= Joint Task Force for Elimination =

A Joint Task Force for Elimination (JTF-E) headquarters was a concept for a military task force headquarters staffed by joint personnel for the purpose of conducting WMD Elimination operations through command and control of joint elimination enablers such as nuclear disablement teams, CBRN Response Teams, radiation assessment teams, and medical laboratories. A JTF-E headquarters may be formed per Joint Publication 3-40 (JP 3-40) one of two ways: 1) An existing headquarters designated by a Combatant Commander with Joint Elimination Coordination Element (JECE) augmentation and 2) Joint Forces Command (JFCOM) establishing a JTF-E by utilizing the JECE and another existing headquarters.

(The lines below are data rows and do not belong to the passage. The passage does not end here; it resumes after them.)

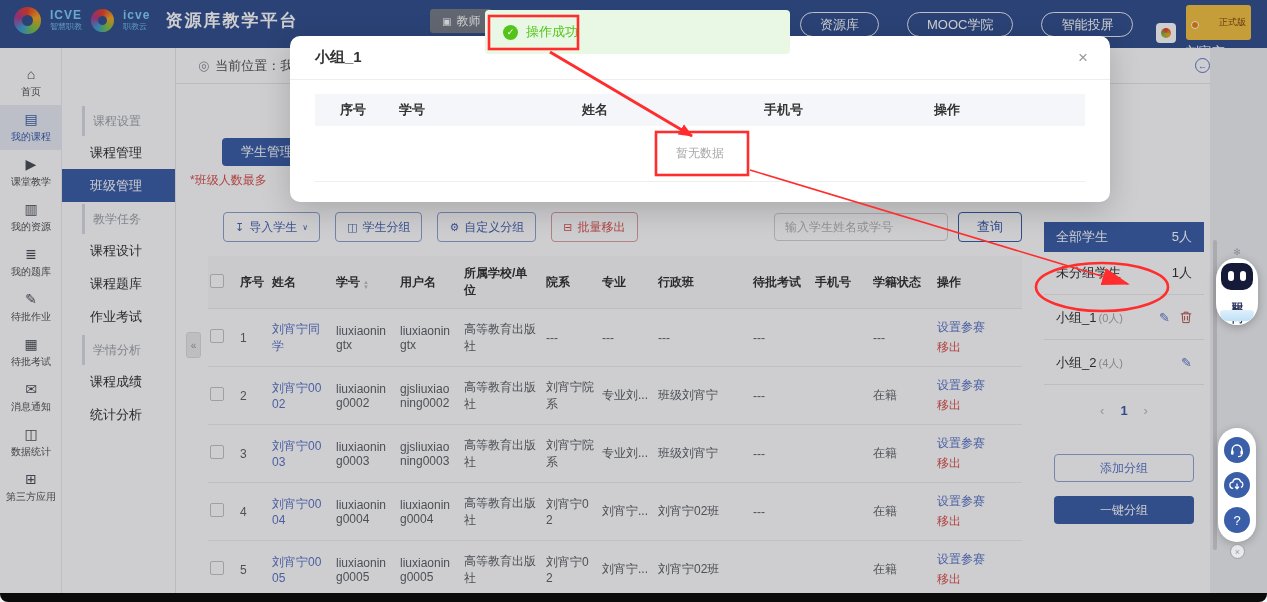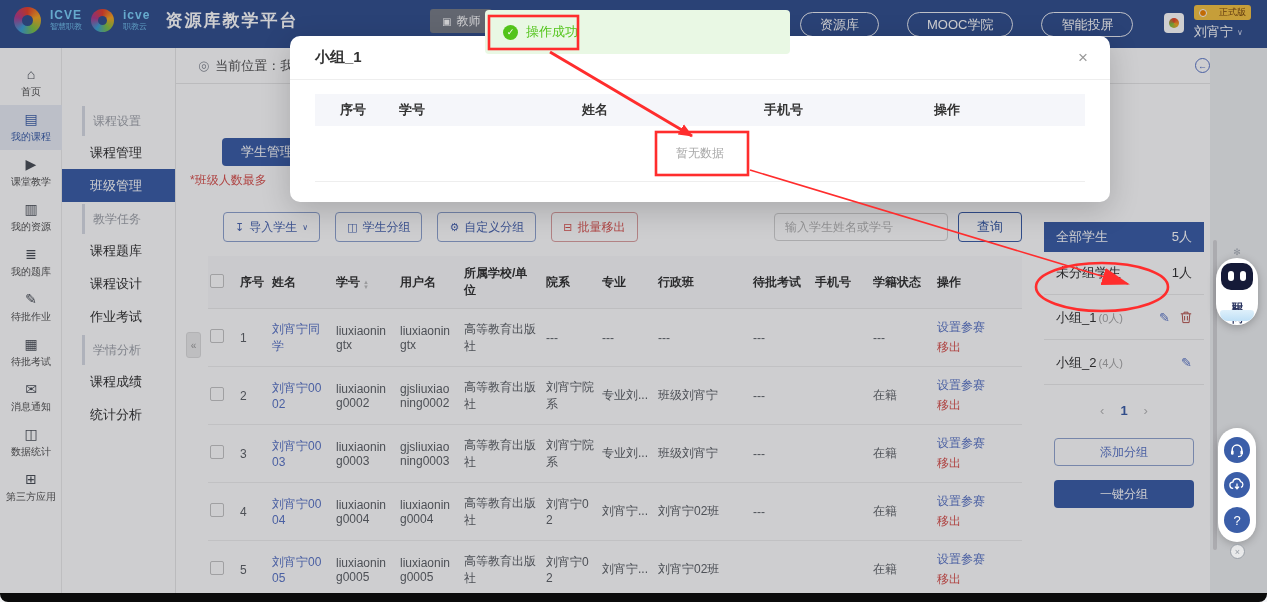--- a/index.html
+++ b/index.html
@@ -22,7 +22,7 @@
 .user-app-icon{width:20px;height:20px;background:#fff;border-radius:4px;position:relative;cursor:pointer}
 .user-app-icon::after{content:"";position:absolute;left:5px;top:5px;width:10px;height:10px;border-radius:50%;background:conic-gradient(#e8412c,#f5a623,#7ec242,#e8412c)}
 .user-meta{display:flex;flex-direction:column;align-items:flex-start;gap:3px}
-.ver-badge{background:var(--badge);color:#7a4a10;font-size:9px;padding:1px 5px;border-radius:3px;display:flex;align-items:center;gap:12px}
+.ver-badge{background:var(--badge);color:#7a4a10;font-size:9px;padding:11px 5px;border-radius:3px;display:flex;align-items:flex-end;gap:20px}
 .medal{width:8px;height:8px;border-radius:50%;background:#f08300;border:1px solid #fff;display:inline-block}
 .username{color:#fff;font-size:13px;display:flex;gap:4px;align-items:center;cursor:pointer}
 .caret{font-size:8px;color:#cdd6ee;font-style:normal}

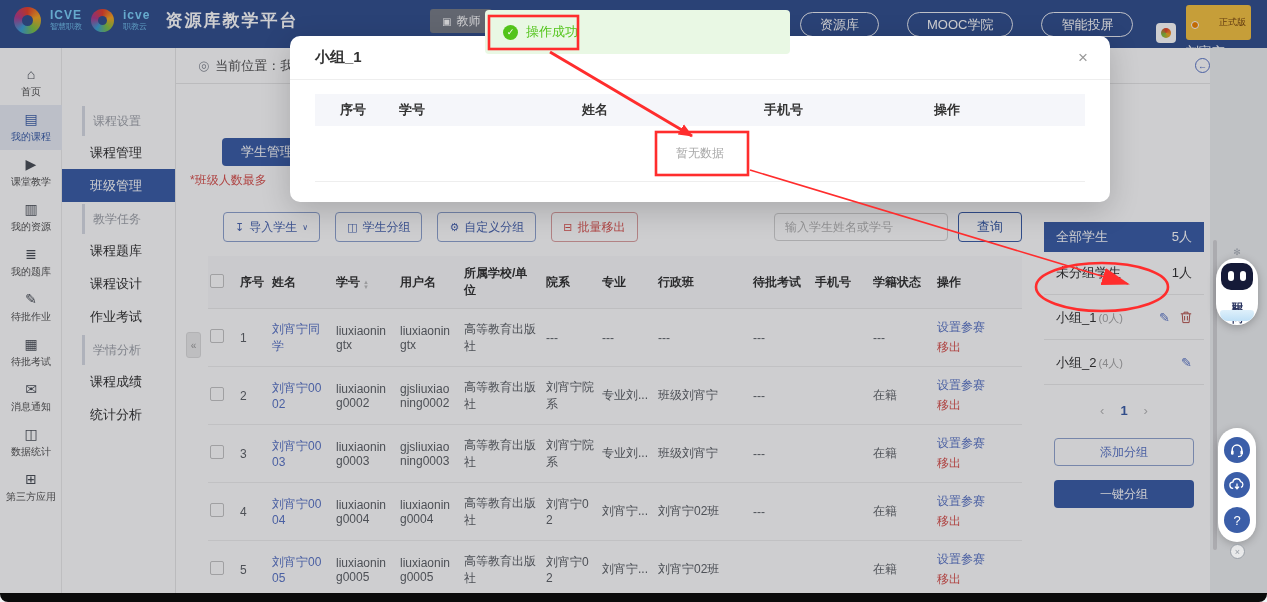--- a/index.html
+++ b/index.html
@@ -215,8 +215,8 @@
       <div class="sb-item">课程管理</div>
       <div class="sb-item active">班级管理</div>
       <div class="sb-section">教学任务</div>
+      <div class="sb-item">课程设计</div>
       <div class="sb-item">课程题库</div>
-      <div class="sb-item">课程设计</div>
       <div class="sb-item">作业考试</div>
       <div class="sb-section">学情分析</div>
       <div class="sb-item">课程成绩</div>

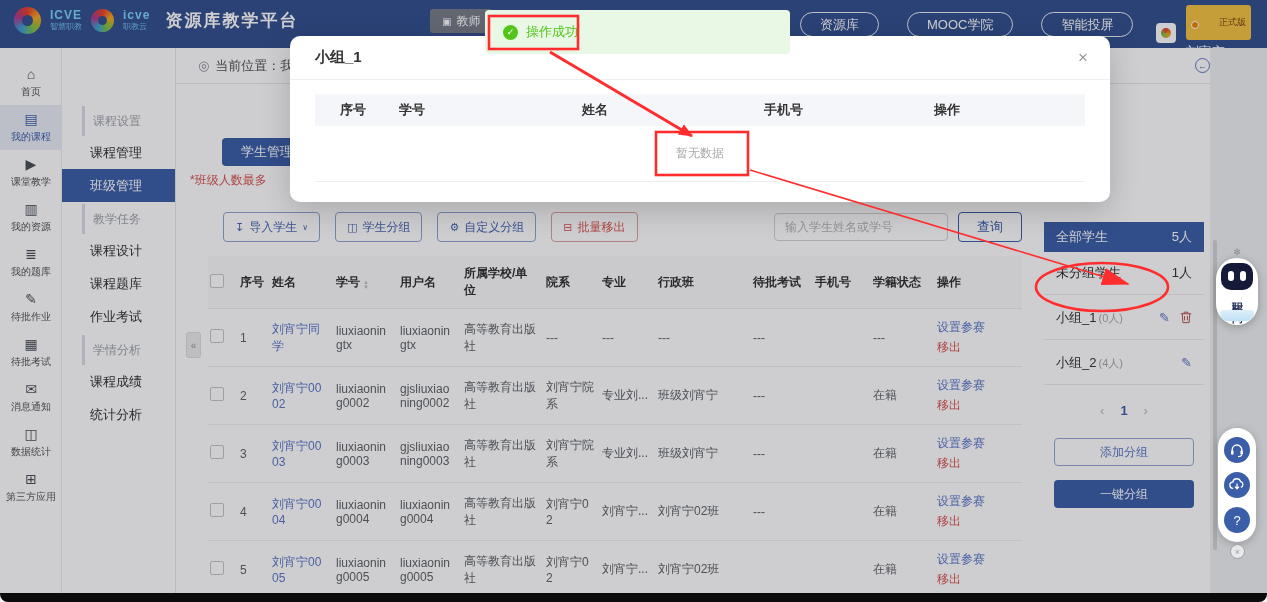--- a/index.html
+++ b/index.html
@@ -85,7 +85,7 @@
 .pager span{cursor:pointer}
 .pager .cur{color:var(--accent);font-weight:700}
 .panel-btn{display:block;margin:0 auto;width:140px;height:28px;border-radius:4px;font-size:12px;cursor:pointer}
-.add-btn{margin-top:20px;border:1px solid #93a6d0;color:var(--link);background:#fff}
+.add-btn{margin-top:36px;border:1px solid #93a6d0;color:var(--link);background:#fff}
 .auto-btn{margin-top:14px;background:var(--accent);color:#fff;border:none}
 
 .overlay{position:absolute;left:0;top:0;width:1267px;height:593px;background:rgba(10,12,20,.2);z-index:20}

WMD elimination operations are actions to systematically locate, characterize, secure, disable, or destroy WMD programs and related capabilities. The objective of
WMD elimination operations is to prevent the looting or capture of WMD and related materials; render harmless or destroy weapons, materials, agents, and delivery systems
that pose an immediate or direct threat to the Armed Forces of the United States and civilian population; and exploit, for intelligence purposes, program experts, documents, and other media, as well as previously secured weapons and material to combat further WMD proliferation and prevent regeneration of a WMD capacity.

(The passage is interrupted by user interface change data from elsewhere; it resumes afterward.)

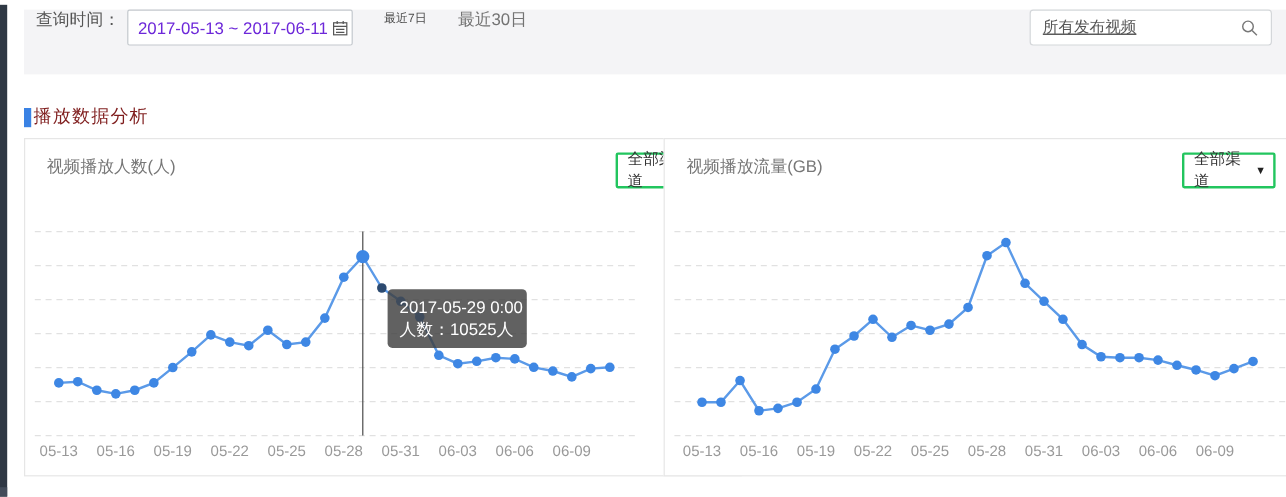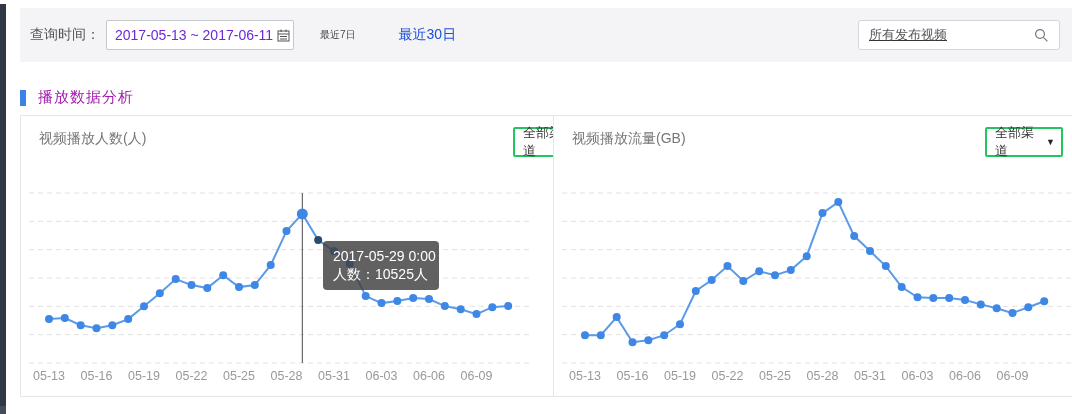--- a/index.html
+++ b/index.html
@@ -14,7 +14,7 @@
   
   .toolbar {
     position:absolute; left:20px; top:8px; right:0; height:54px;
-    background:#f4f4f6; display:flex; align-items:center; padding-left:10px;
+    background:#f4f4f6; display:flex; align-items:flex-start; padding-left:10px;
   }
   .q-label { font-size:14px; color:#555; }
   .date-box {

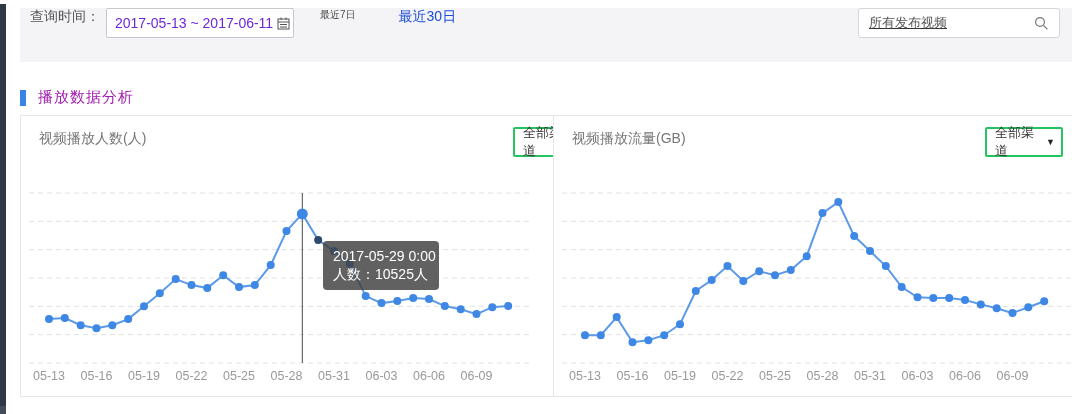--- a/index.html
+++ b/index.html
@@ -27,7 +27,7 @@
   }
   .cal-icon { position:absolute; right:3px; top:8px; }
   .link7 { margin-left:26px; font-size:10px; color:#4a4a4a; text-decoration:none; cursor:pointer; }
-  .link30 { margin-left:43px; font-size:14px; color:#1d4ed8; text-decoration:none; cursor:pointer; }
+  .link30 { margin-left:26px; font-size:14px; color:#737373; text-decoration:none; cursor:pointer; }
   .tb-spacer { flex:1; }
   .search-box {
     margin-right:12px; width:202px; height:30px; background:#fff;

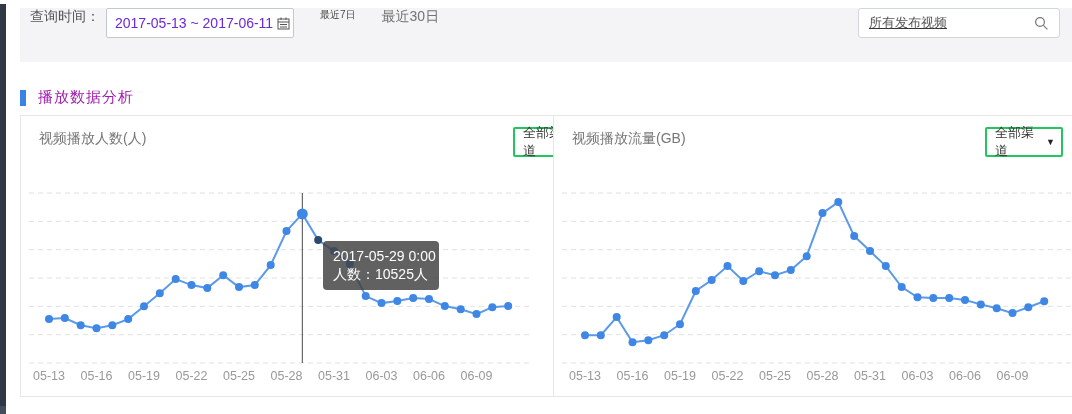--- a/index.html
+++ b/index.html
@@ -39,7 +39,7 @@
   
   .section-head { position:absolute; left:20px; top:88px; display:flex; align-items:center; }
   .sec-bar { width:6px; height:16px; background:#3a82e4; display:inline-block; }
-  .sec-title { margin-left:12px; font-size:15px; color:#a21caf; font-weight:500; letter-spacing:1px; }
+  .sec-title { margin-left:2px; font-size:15px; color:#7f1d1d; font-weight:500; letter-spacing:1px; }
 
   
   .card { position:absolute; top:115px; height:282px; background:#fff; border:1px solid #e6e6e6; }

A JTF-E should possess the following capabilities:
- (1) Coordinate, through the supported Combatant Commander (CCDR), to ensure an interagency approach to isolate the adversary's WMD program. This includes capabilities used to isolate personnel, equipment, material, agents, weapons, and delivery systems that may not be controlled at the tactical level. These include capabilities to monitor and coordinate denial measures to close down cross border proliferation and ex-filtration of WMD, related material, means of delivery, and program personnel.
- (2) In coordination with, and with assistance from, maneuver forces, locate, seize and secure WMD, WMD sites, means of delivery, related-material, and expertise
across a broad scope of programs.
- (3) Coordinate exploitation of WMD sites and individuals associated with WMD programs.
- (4) Conduct rapid destruction/render harmless nonnuclear WMD or WMD agents (e.g., mixed chemical and biological agents) in various dispositions (bulk, rounds, submunitions) for force protection purposes.
- (5) Integrate the exploitation of WMD infrastructure (e.g., plutonium reprocessing and high-enrichment uranium facilities); WMD R&D (e.g., nuclear research reactors); and WMD weapons, components, and materials.
- (6) Redirect expertise. When directed, transfer former adversary's personnel with WMD-related expertise or their personnel files to the lead USG agency for threat
reduction cooperation.
- (7) When directed, initiate redirection of WMD programs and catalogue dual-use facilities in preparation for transfer to the lead OGA for threat reduction cooperation
or similar mission.
- (8) Locate, seize, and control illicit or excess radiological materials.
- (9) Exploit and, if necessary, destroy WMD-capable missile systems and other delivery systems.
- (10) Report potential imminent threats discovered in accordance with JOPES and supported CCDR procedures.
- (11) Recommend reprioritization of WMD program components based on exploited sites.
- (12) Remain in compliance with related treaties; and establish and maintain chain of custody of seized materials, records, and personnel for further exploitation or
transfer to legal authorities.
- (13) Coordinate and deconflict existing nuclear render safe capabilities with JTF-E operations.

This construct evolved from the 2006 and 2010 Quadrennial Defense Reviews to become the Standing Joint Force Headquarters for Elimination (SJFQ-E) and was assigned to Defense Threat Reduction Agency in 2012. That role was eliminated in 2018 when USSTRATCOM gave up its lead DoD responsibility to plan for and advocate counter-WMD issues to USSOCOM.